Someone posted a photo of a pear ginger pie on twitter several weeks ago. I loved the idea but thought it could be improved upon with my dad’s favorite almond coconut crust. I made this the other day for my parents. It was a big success and since I used very ripe pears the only added sugar is from the crystallized ginger. My mom thinks I should make cookies out of my crust recipe so I may try that in the future. Coconut flour, corn starch or arrow root can be substituted for rice flour in the filling.
Crust:
2 cups almond meal
1/2 cup coconut flour
1/3 cup coconut oil, melted
3 Tbs crystallized ginger, finely minced
2 Tbs cold water
1/4 tsp salt
Filling:
6 ripe pears, peeled, cored and sliced
1 Tbs rice flour
1 tsp ground ginger
In a large bowl, combine almond meal, coconut flour, crystallized ginger and salt.

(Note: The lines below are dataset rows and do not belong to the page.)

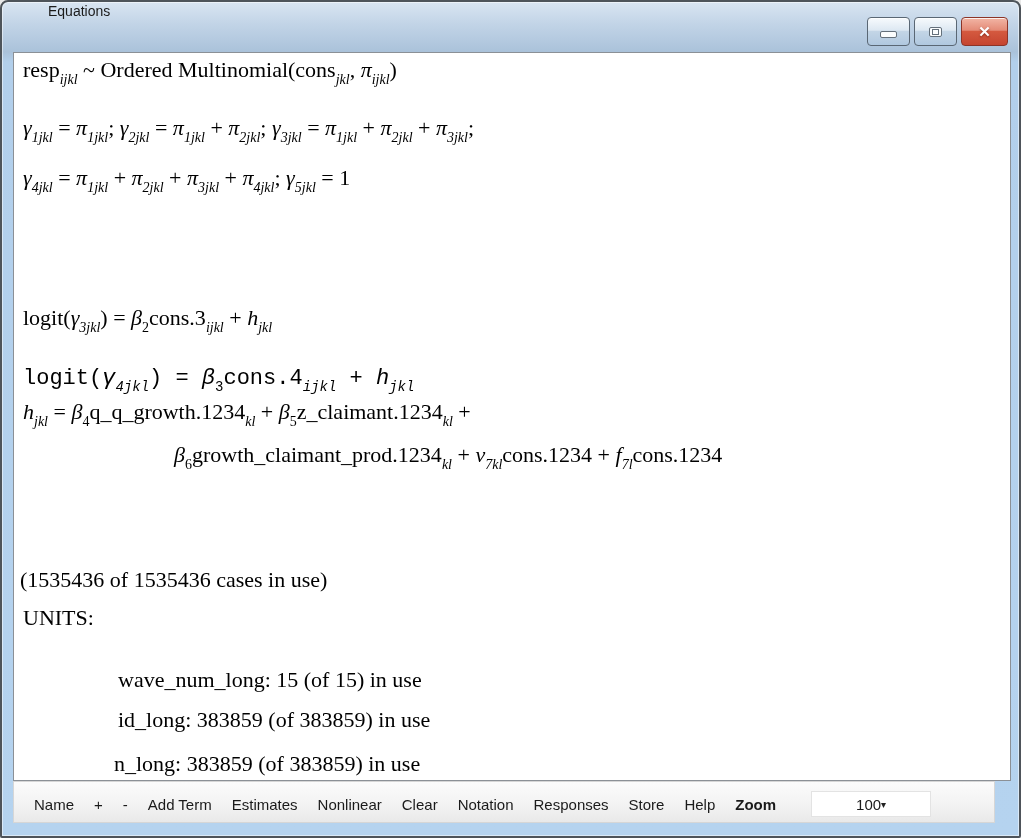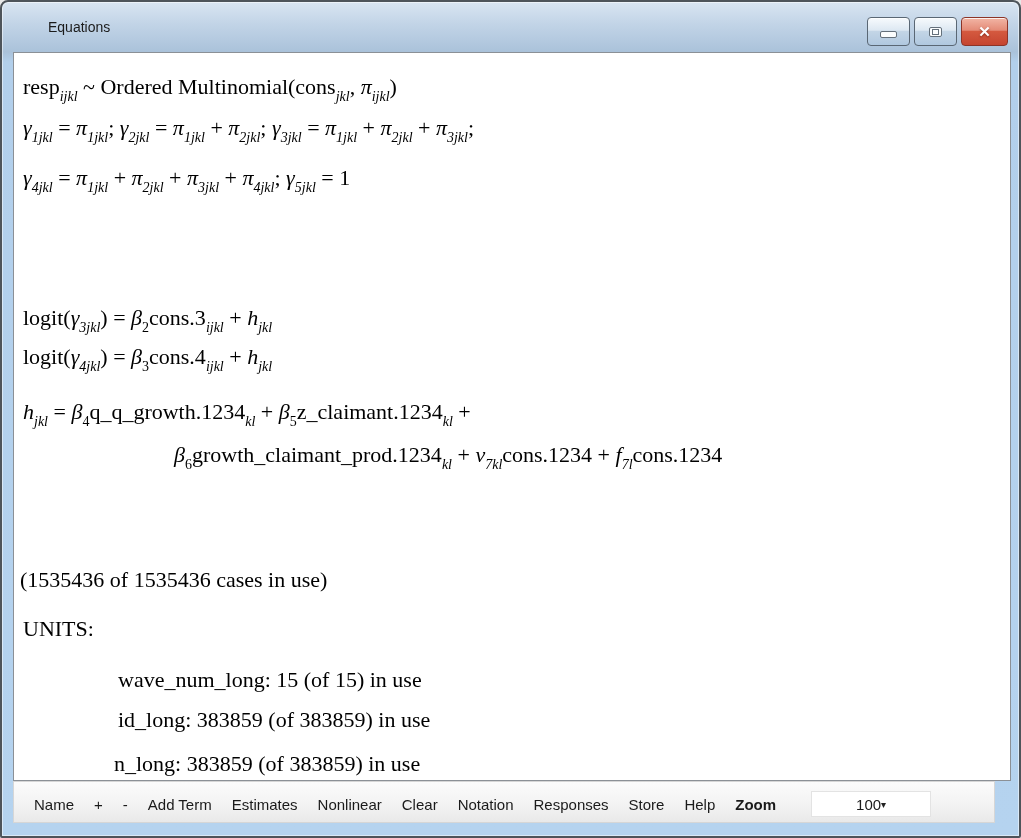"Equations" #title { top: 17px -> 1px }
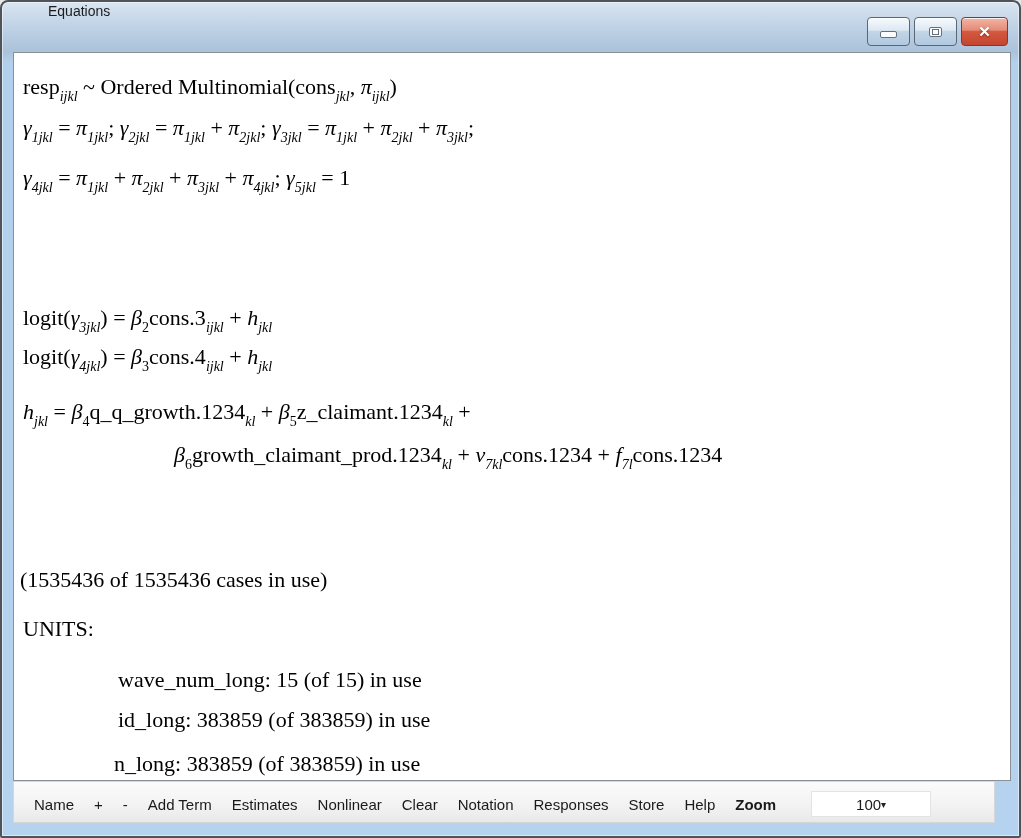"respijkl ~ Ordered Multinomial(consjkl," .t1 { top: 21px -> 4px }
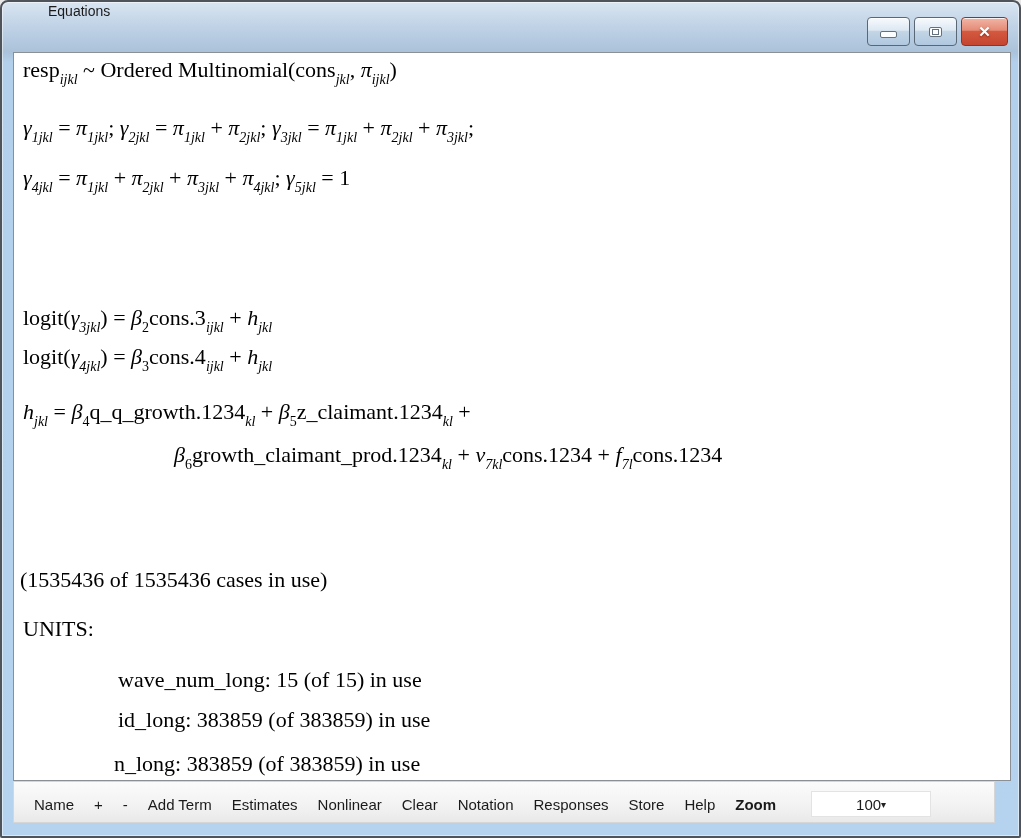"logit(γ4jkl) = β3cons.4ijkl + hjkl" .t7 { font-family: none -> Liberation Mono, monospace; top: 291px -> 313px }
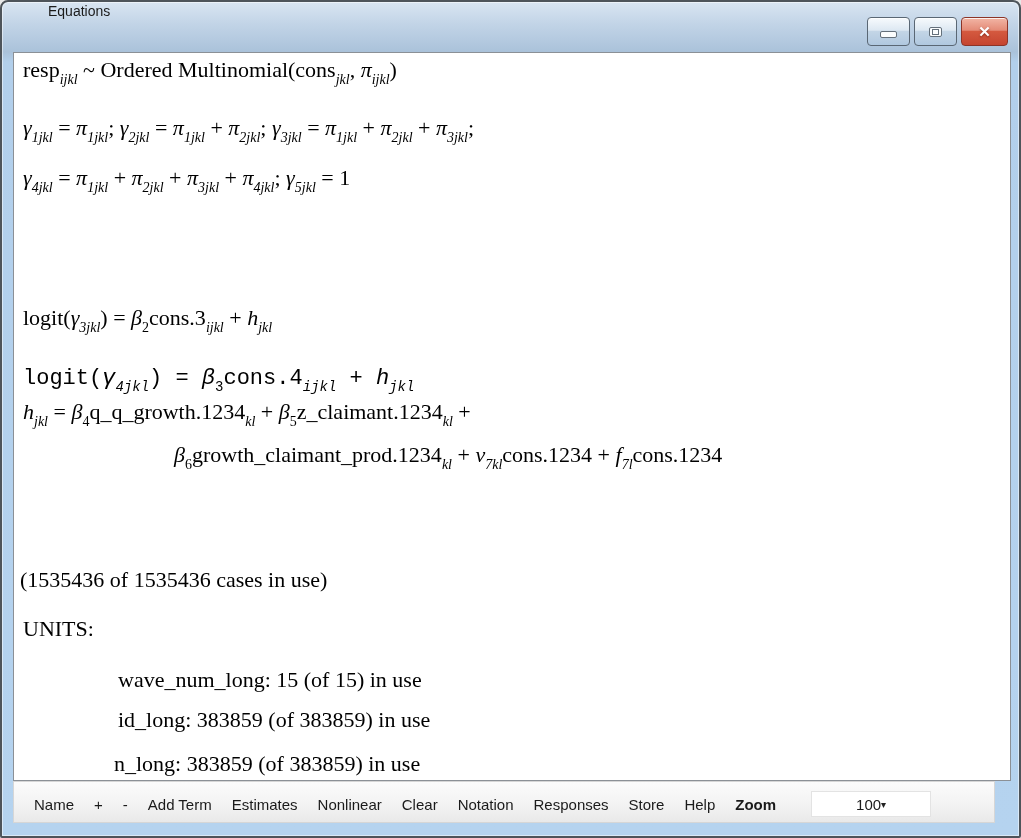"UNITS:" .t11 { margin-top: 11px -> none }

Mix ingredients well. Add coconut oil and stir until a crumbly dough forms. Add water, a little at a time until dough holds together. You may not need all of it. Split the dough in two and roll into balls. Sandwich each of the dough balls between sheets of parchment paper and flatten out with the palm of your hand until a half inch think. Chill the crusts along with parchment paper in the refrigerator for 15-20 minutes. Preheat oven to 350*F. In another bowl, combine slices of pears, rice flour and ginger. Toss together to coat the pears with the dry ingredients. Using a rolling pin, roll crusts to about an 1/8″ thick. Place bottom crust in pie plate and pour the pear filling into it. Cover with top crust and crimp the edges with your fingers. Cut a few air vents in the top crust and bake for 30-40 minutes until top is golden brown. Allow to cool before serving.